Molecular crosstalk between ferroptosis and apoptosis: emerging role of ER stress-induced p53-independent PUMA expression

• Published in: Oncotarget Vol. 8; no. 70; pp. 115164 - 115178
• Main Authors: Hong, Se Hoon, Lee, Dae-Hee, Lee, Young-Sun, Jo, Min Jee, Jeong, Yoon A, Kwon, William T, Choudry, Haroon A, Bartlett, David L, Lee, Yong J
• Format: Journal Article
• Language: English
• Published: United States Impact Journals LLC 29.12.2017
• Subjects: Research Paper; apoptosis; ferroptosis; PUMA; ER; p53
• ISSN: 1949-2553; 1949-2553
• DOI: 10.18632/oncotarget.23046

Ferroptosis is a type of programmed cell death that depends on iron and is characterized by the accumulation of lipid peroxides. In the present study, we investigated the nature of the interplay between ferroptosis and other forms of cell death such as apoptosis. Human pancreatic cancer PANC-1 and BxPC-3 and human colorectal cancer HCT116 cells were treated with ferroptotic agents such as erastin and artesunate (ART) in combination with the apoptotic agent tumor necrosis factor-related apoptosis-inducing ligand (TRAIL). We observed synergistic interaction of erastin or ART with TRAIL as determined by cell death assay, caspase activation, poly [ADP-ribose] polymerase 1 (PARP-1) cleavage, flow cytometry analysis, and lipid peroxidation assay.
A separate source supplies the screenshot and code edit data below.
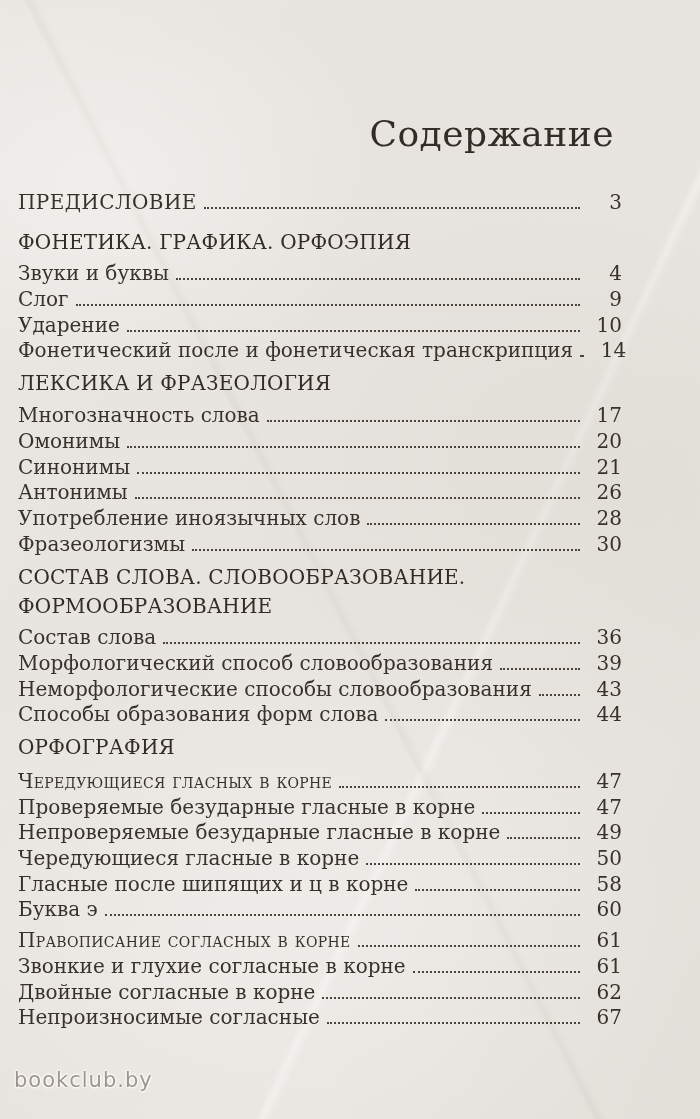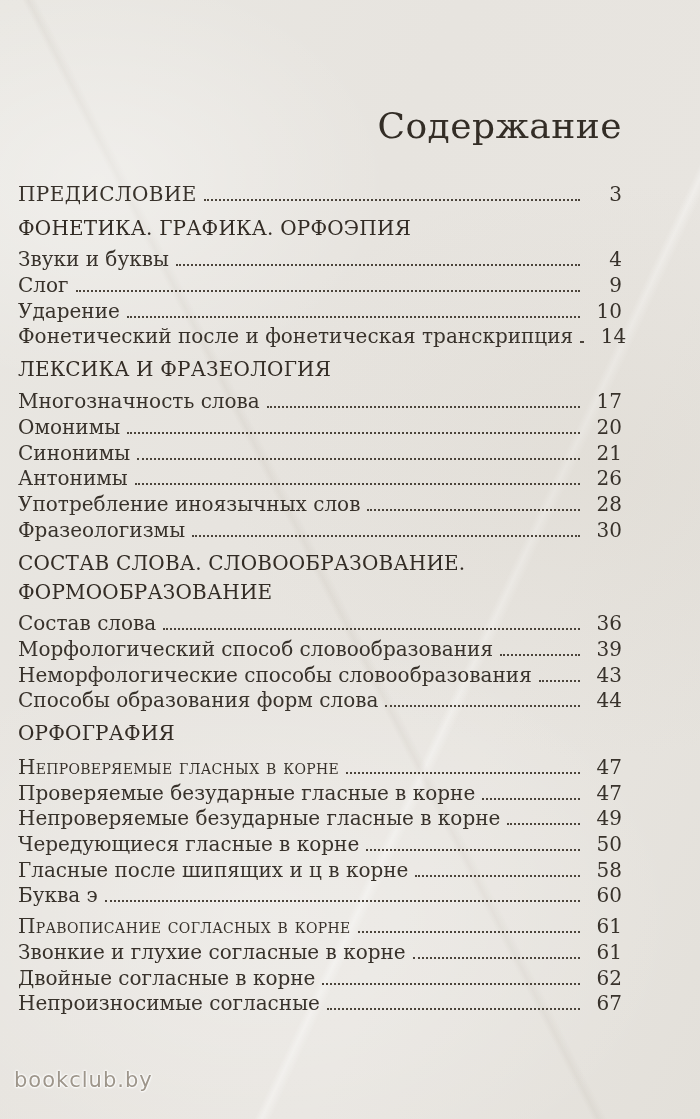--- a/index.html
+++ b/index.html
@@ -21,7 +21,7 @@
     position:absolute; left:18px; top:0; width:604px;
   }
   .title{
-    margin:0; padding-top:101px;
+    margin:8px; padding-top:101px;
     text-align:right;
     font-size:36px; font-weight:400; line-height:50px;
     letter-spacing:0.5px; color:#332d26;

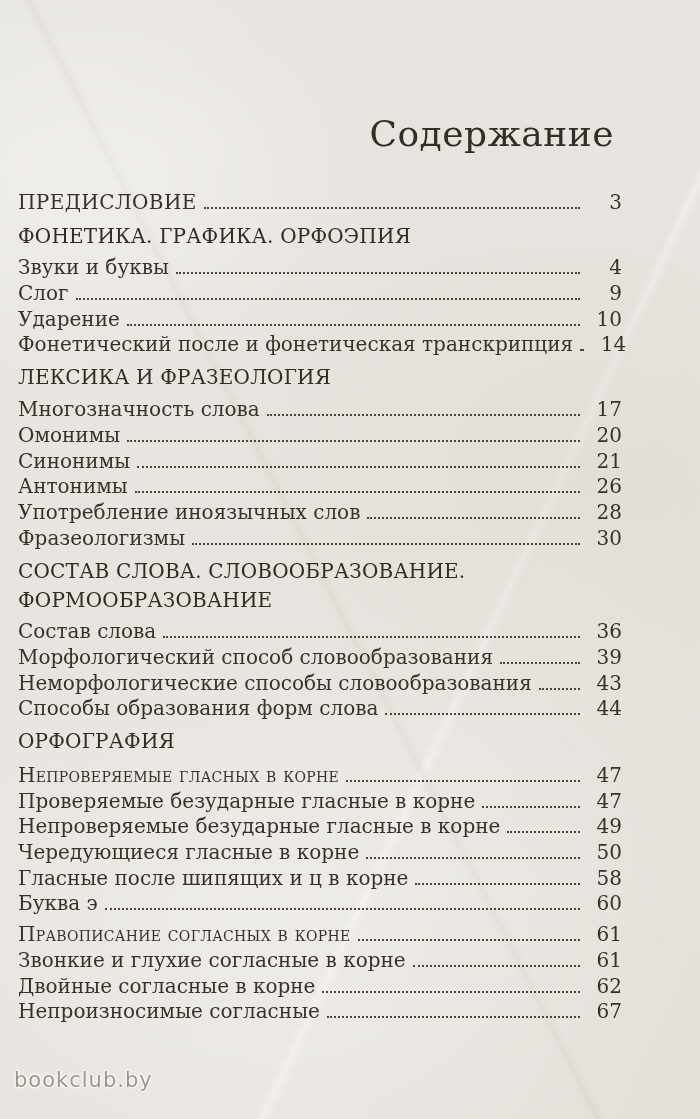--- a/index.html
+++ b/index.html
@@ -38,7 +38,7 @@
     margin:0 6px 5px 7px;
   }
   .row .page-num{ min-width:36px; text-align:right; white-space:nowrap; }
-  .row.caps-entry{ margin-bottom:8px; }
+  .row.caps-entry{ margin-bottom:14px; }
   .row.caps-entry .label{ letter-spacing:0.4px; }
   .row.header{
     display:block; height:auto;

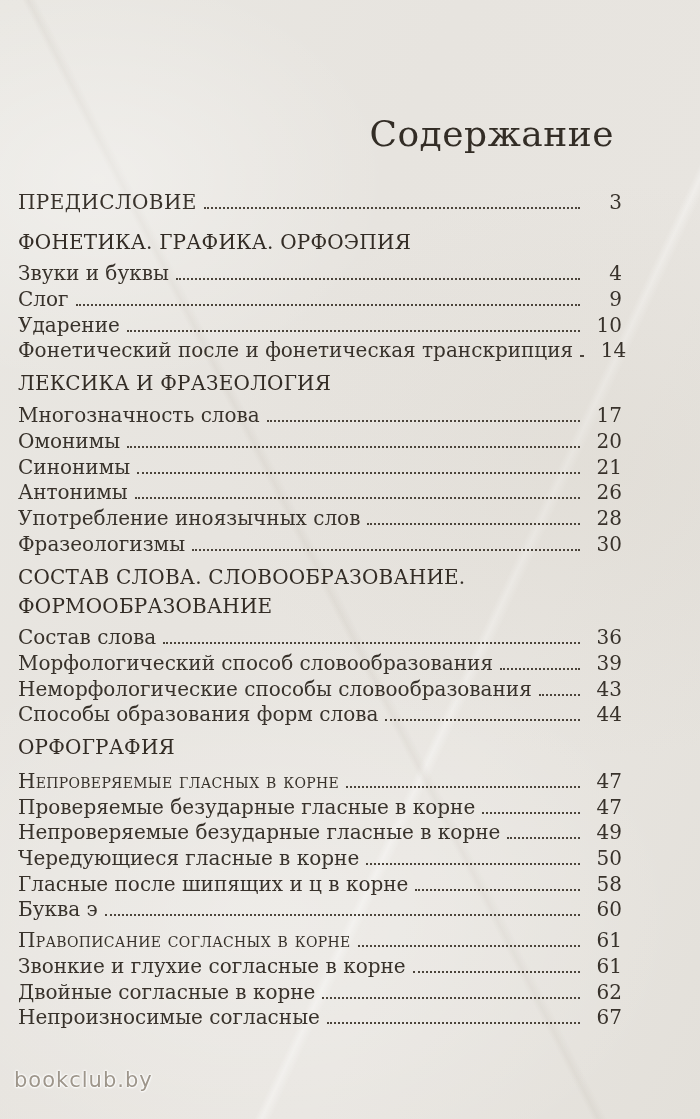--- a/index.html
+++ b/index.html
@@ -156,7 +156,7 @@
           <div>ОРФОГРАФИЯ</div>
         </div>
         <div class="row smallcaps-entry">
-          <span class="label">Непроверяемые гласных в корне</span>
+          <span class="label">Чередующиеся гласных в корне</span>
           <span class="dots"></span>
           <span class="page-num">47</span>
         </div>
Moreover, erastin and ART induced endoplasmic reticulum (ER) stress and promoted p53 upregulated modulator of apoptosis (PUMA) expression via C/EBP-homologous protein (CHOP). Synergy of erastin/ART and TRAIL was abolished in PUMA-deficient HCT116 cells and CHOP-deficient mouse embryonic fibroblasts, but not in p53-deficient HCT116 cells. The results suggest the involvement of the p53-independent CHOP/PUMA axis in response to ferroptosis inducers, which may play a key role in ferroptotic agent-mediated sensitization to TRAIL-induced apoptosis.